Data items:
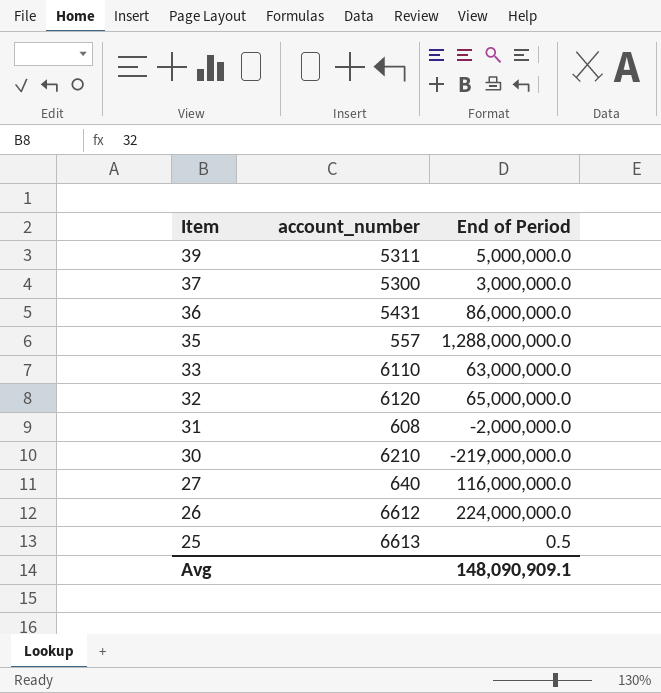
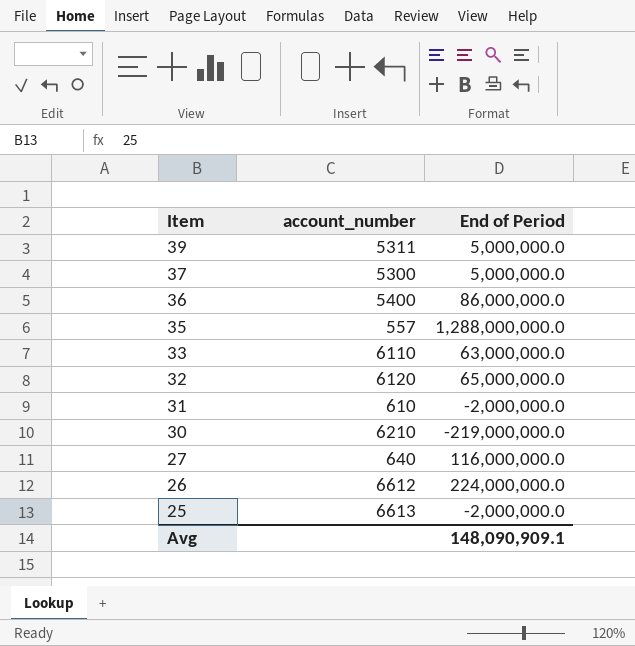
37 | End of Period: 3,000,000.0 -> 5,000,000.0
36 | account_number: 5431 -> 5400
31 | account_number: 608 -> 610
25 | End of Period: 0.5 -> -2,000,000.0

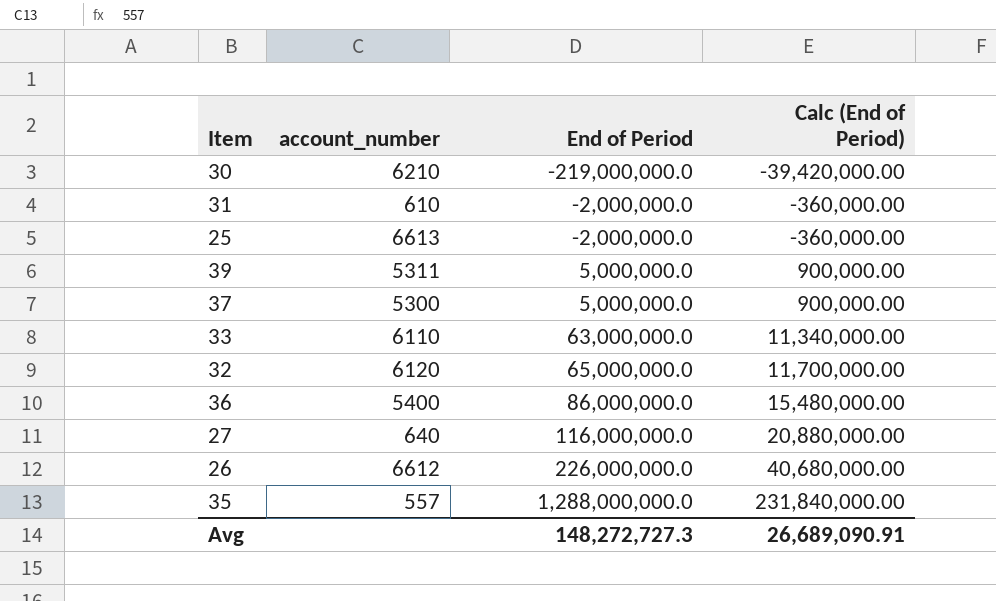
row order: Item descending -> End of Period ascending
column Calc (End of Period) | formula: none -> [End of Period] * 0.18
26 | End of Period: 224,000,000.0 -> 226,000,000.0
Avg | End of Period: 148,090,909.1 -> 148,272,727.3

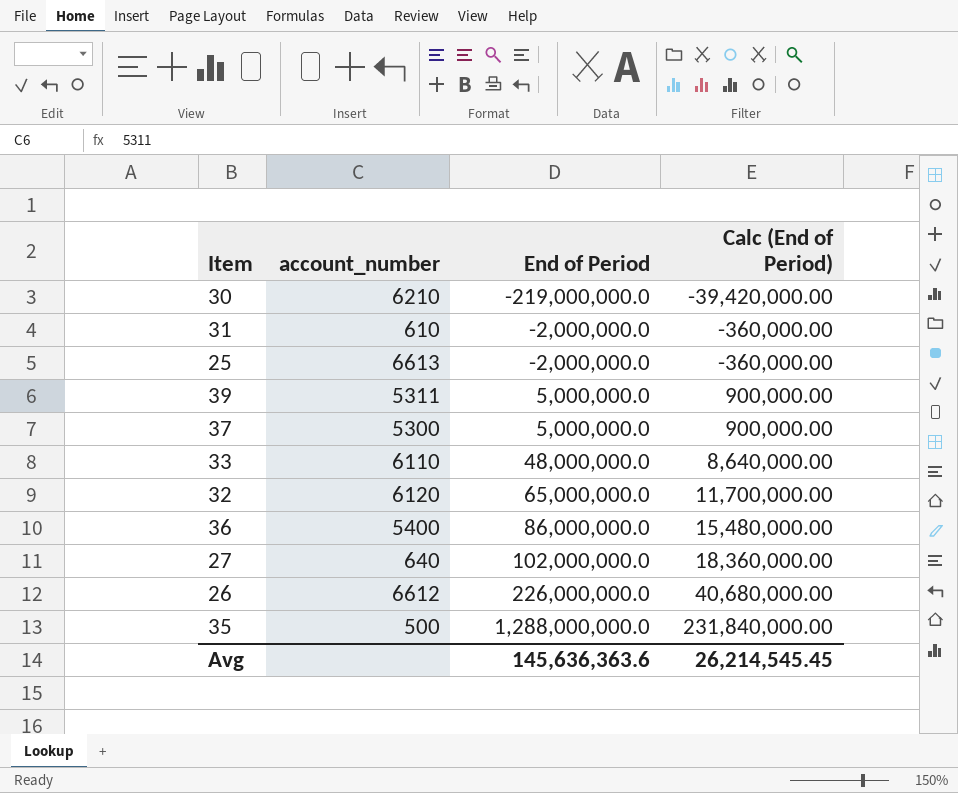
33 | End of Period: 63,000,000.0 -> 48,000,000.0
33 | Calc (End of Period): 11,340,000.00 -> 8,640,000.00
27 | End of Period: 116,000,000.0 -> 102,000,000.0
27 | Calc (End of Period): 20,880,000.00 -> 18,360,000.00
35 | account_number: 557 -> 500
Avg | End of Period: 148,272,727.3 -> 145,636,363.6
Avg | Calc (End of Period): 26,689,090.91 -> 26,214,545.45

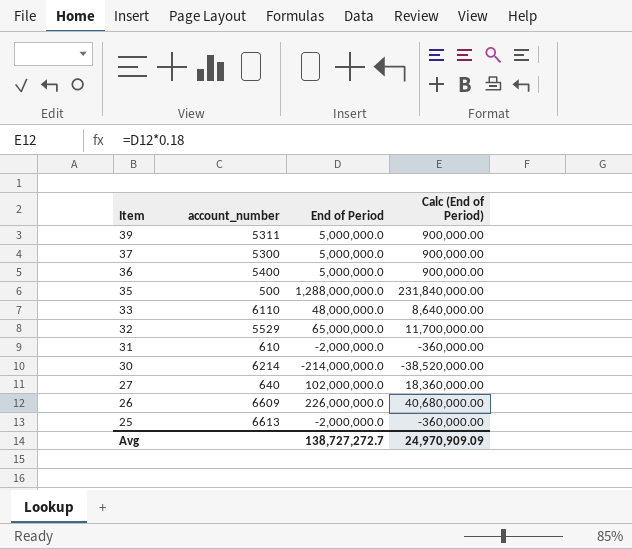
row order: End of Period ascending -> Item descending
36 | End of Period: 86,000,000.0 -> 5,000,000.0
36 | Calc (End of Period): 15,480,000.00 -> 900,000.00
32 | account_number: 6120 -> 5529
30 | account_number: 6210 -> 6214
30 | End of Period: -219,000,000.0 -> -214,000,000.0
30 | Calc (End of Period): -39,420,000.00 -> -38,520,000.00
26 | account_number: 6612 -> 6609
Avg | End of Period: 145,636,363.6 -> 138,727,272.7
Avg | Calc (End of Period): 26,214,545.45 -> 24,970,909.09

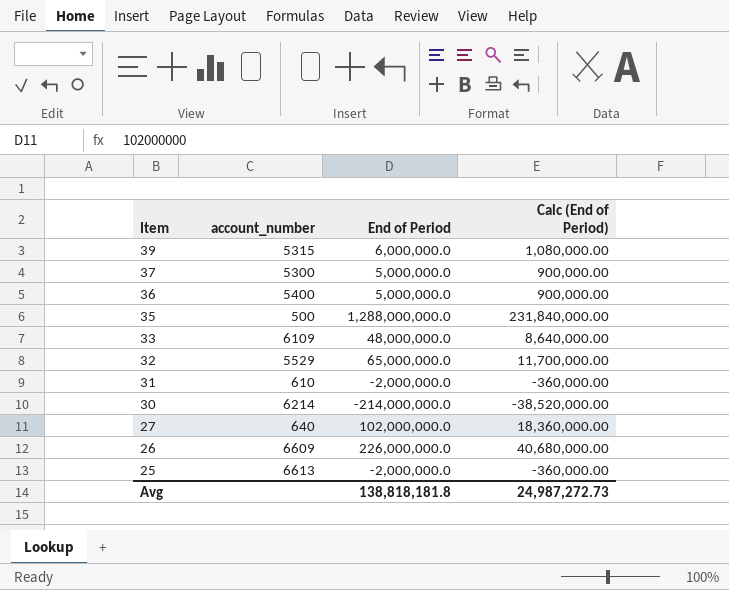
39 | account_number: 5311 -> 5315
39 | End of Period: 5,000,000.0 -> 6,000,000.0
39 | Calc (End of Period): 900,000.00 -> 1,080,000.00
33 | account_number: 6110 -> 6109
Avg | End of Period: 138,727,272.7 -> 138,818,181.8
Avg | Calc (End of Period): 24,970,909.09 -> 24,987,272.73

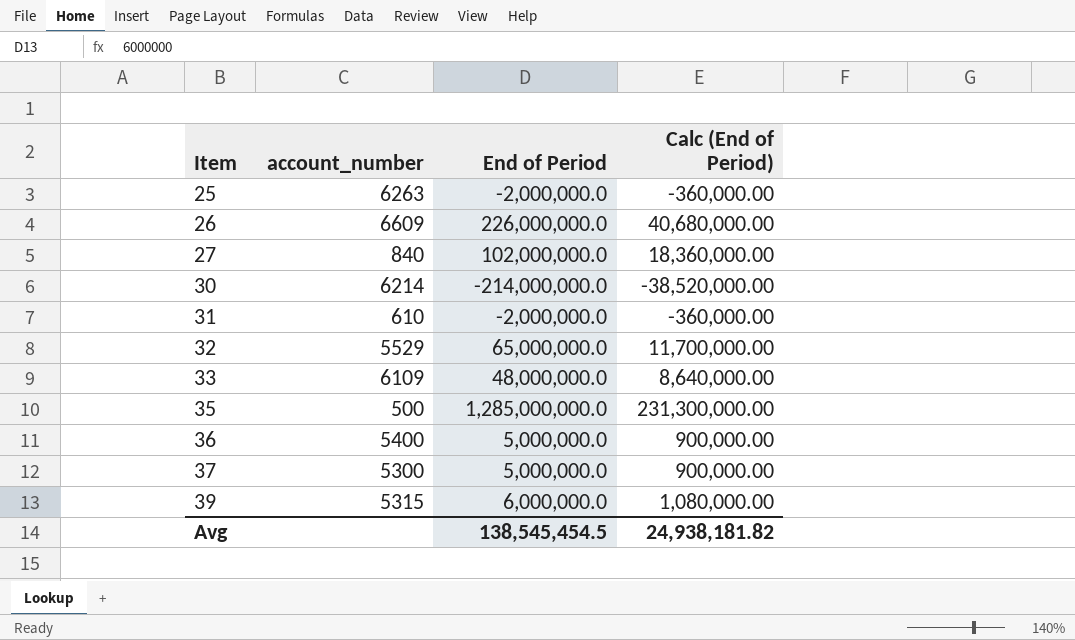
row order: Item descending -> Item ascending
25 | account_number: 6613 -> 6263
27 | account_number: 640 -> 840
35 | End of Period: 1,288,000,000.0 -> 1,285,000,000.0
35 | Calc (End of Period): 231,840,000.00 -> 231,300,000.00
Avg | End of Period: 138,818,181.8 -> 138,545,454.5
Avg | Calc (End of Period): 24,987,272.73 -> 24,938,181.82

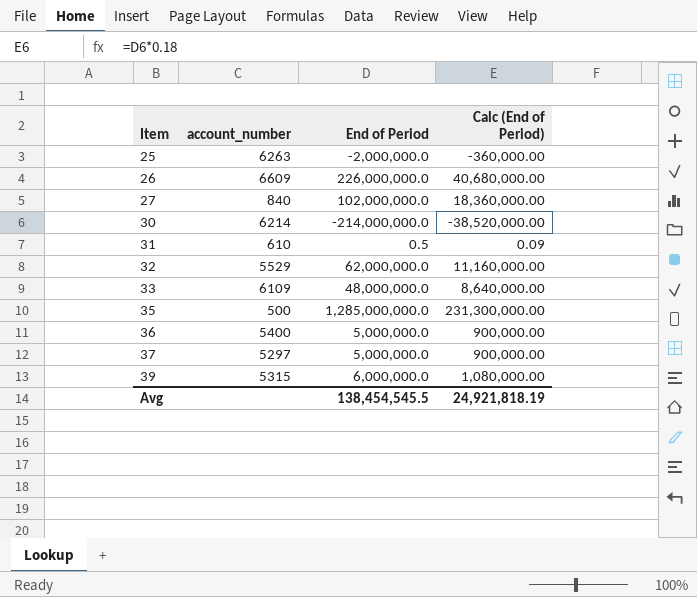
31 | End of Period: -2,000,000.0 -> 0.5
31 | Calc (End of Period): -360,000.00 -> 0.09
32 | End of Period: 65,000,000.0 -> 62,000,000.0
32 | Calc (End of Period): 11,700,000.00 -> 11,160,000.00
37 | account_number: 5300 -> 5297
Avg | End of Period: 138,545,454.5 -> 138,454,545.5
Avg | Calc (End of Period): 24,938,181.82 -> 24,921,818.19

[What this task involves]
Exact repeat, pictures omitted: give every line from the top of the records down to and including the line with "row order: Item descending -> End".

[Result of the exercise]
37 | End of Period: 3,000,000.0 -> 5,000,000.0
36 | account_number: 5431 -> 5400
31 | account_number: 608 -> 610
25 | End of Period: 0.5 -> -2,000,000.0

row order: Item descending -> End of Period ascending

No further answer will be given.